Edito : Anticiper l’imprévu

Edito : Anticiper l’imprévu

«A long terme, nous serons tous morts». Cette boutade du célèbre économiste John Maynard Keynes, bien que datant de presque un siècle, n’a jamais été aussi vraie qu’en ce début du 21ème siècle.

Les économistes, analystes, prévisionnistes et autres experts de diverses disciplines sont presque tous unanimes sur le fait qu’il est devenu aujourd’hui impossible de planifier sur de longues durées. C’est à peine si l’on peut entrevoir ou dessiner quelques tendances grossières et encore, sur des horizons ne dépassant pas les cinq années.

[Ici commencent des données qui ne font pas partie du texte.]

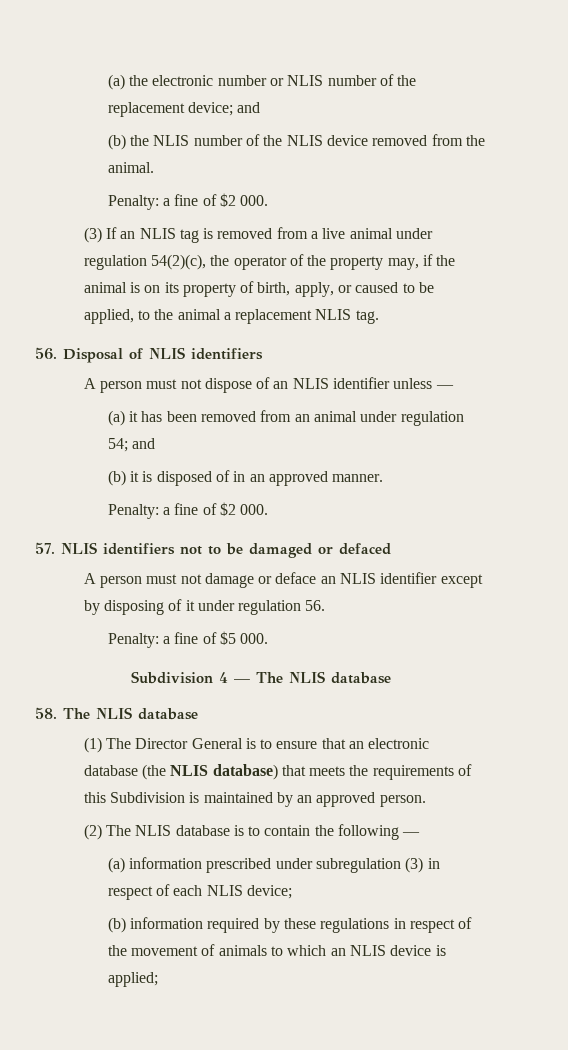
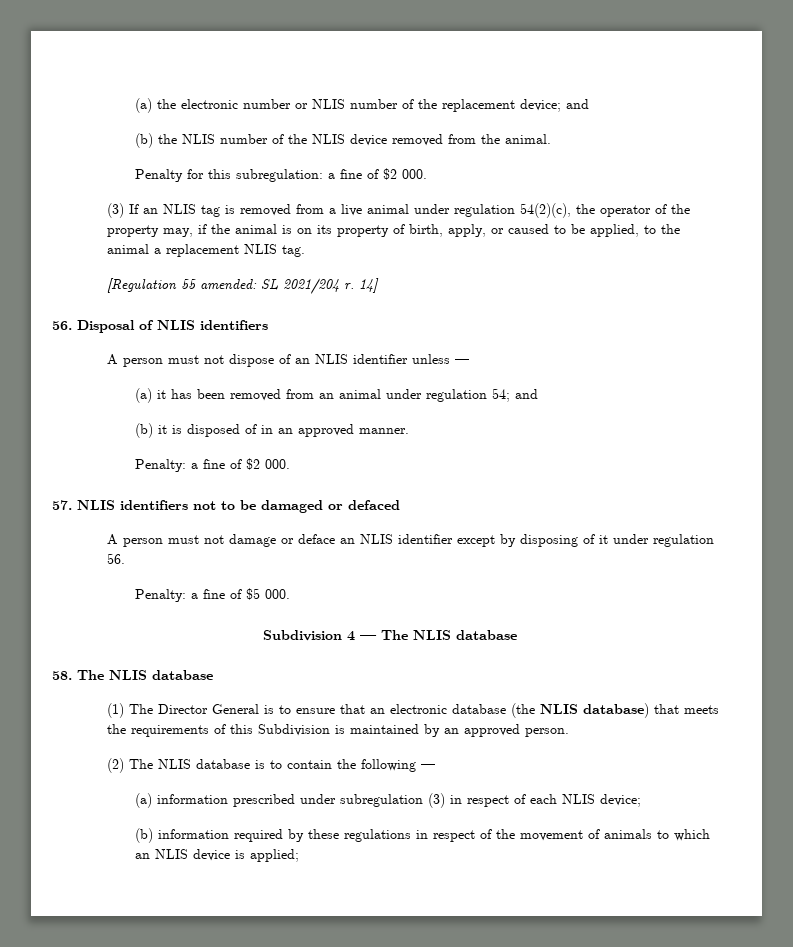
  (b) the NLIS number of the NLIS device removed from the animal.
- Penalty: a fine of $2 000.
+ Penalty for this subregulation: a fine of $2 000.
+ [Regulation 55 amended: SL 2021/204 r. 14]

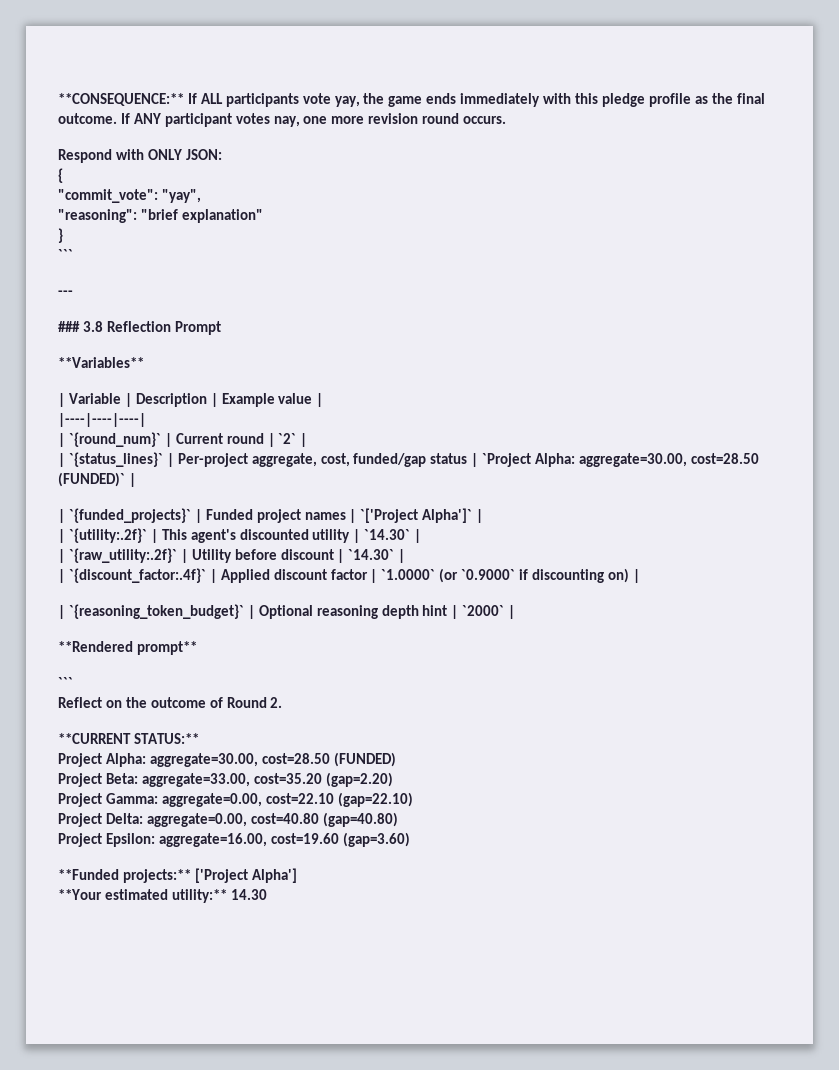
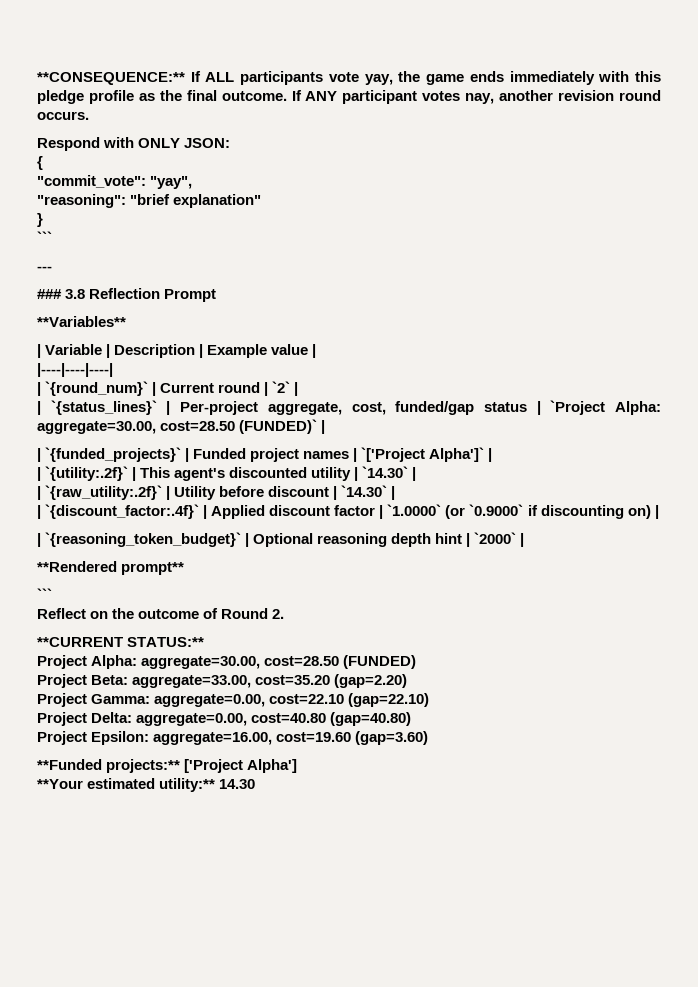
- If ANY participant votes nay, one more revision round occurs.
+ If ANY participant votes nay, another revision round occurs.

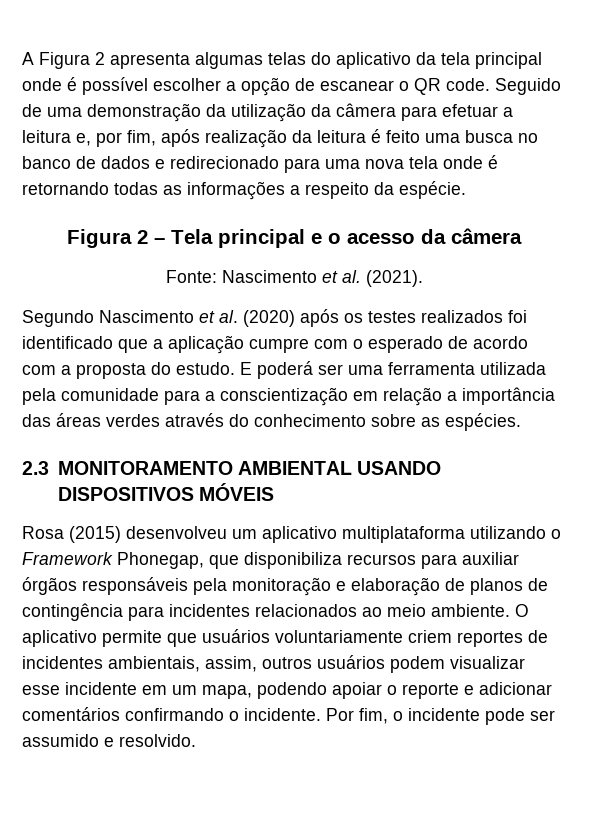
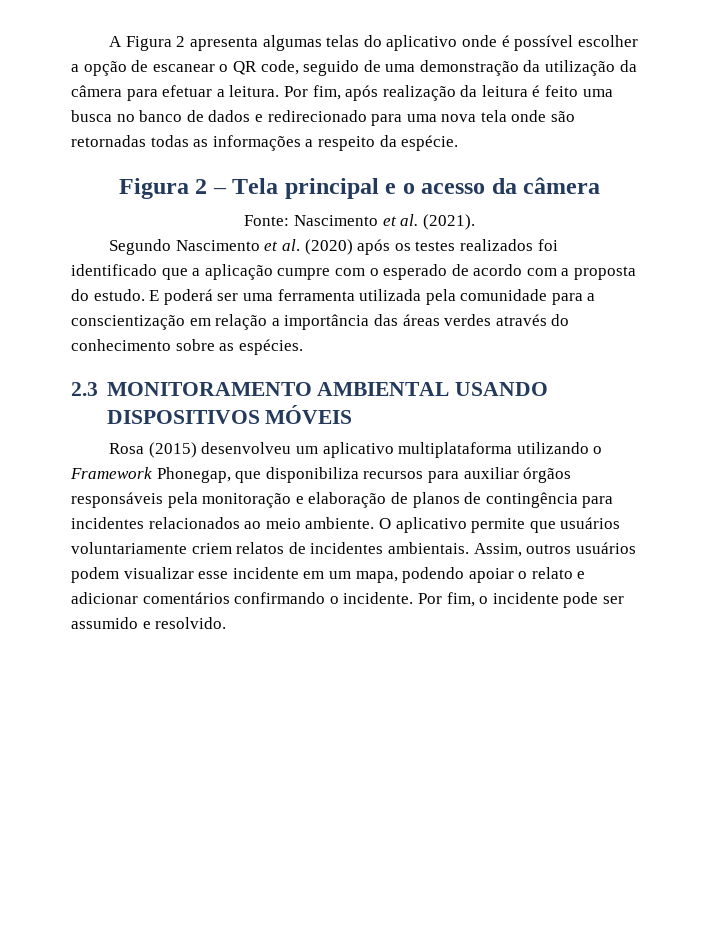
- A Figura 2 apresenta algumas telas do aplicativo da tela principal onde é possível escolher a opção de escanear o QR code. Seguido de uma demonstração da utilização da câmera para efetuar a leitura e, por fim, após realização da leitura é feito uma busca no banco de dados e redirecionado para uma nova tela onde é retornando todas as informações a respeito da espécie.
+ A Figura 2 apresenta algumas telas do aplicativo onde é possível escolher a opção de escanear o QR code, seguido de uma demonstração da utilização da câmera para efetuar a leitura. Por fim, após realização da leitura é feito uma busca no banco de dados e redirecionado para uma nova tela onde são retornadas todas as informações a respeito da espécie.
- O aplicativo permite que usuários voluntariamente criem reportes de incidentes ambientais, assim, outros usuários podem visualizar esse incidente em um mapa, podendo apoiar o reporte e adicionar comentários confirmando o incidente.
+ O aplicativo permite que usuários voluntariamente criem relatos de incidentes ambientais. Assim, outros usuários podem visualizar esse incidente em um mapa, podendo apoiar o relato e adicionar comentários confirmando o incidente.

Au-delà, l’exercice de la prévision ne vaut plus et cède la place à des scénarii et des jeux de probabilités.
Pour autant, et paradoxalement, c’est en pareille situation d’absence presque totale de visibilité qu’il devient impératif et vital de se projeter dans l’avenir même le plus proche pour anticiper les imprévus et d’y être préparé quand ils arriveront. Quand le Maroc met en place des stratégies et des politiques sectorielles, elles sont souvent et naturellement dans des horizons lointains. Et comme il le fait depuis quelques années, sous le coup des imprévus, ces politiques sont revisitées, modifiées, réajustées en cours de chemin au gré des nouveautés et des évolutions de l’environnement national et mondial. C’est le seul moyen pour rester dans l’anticipation.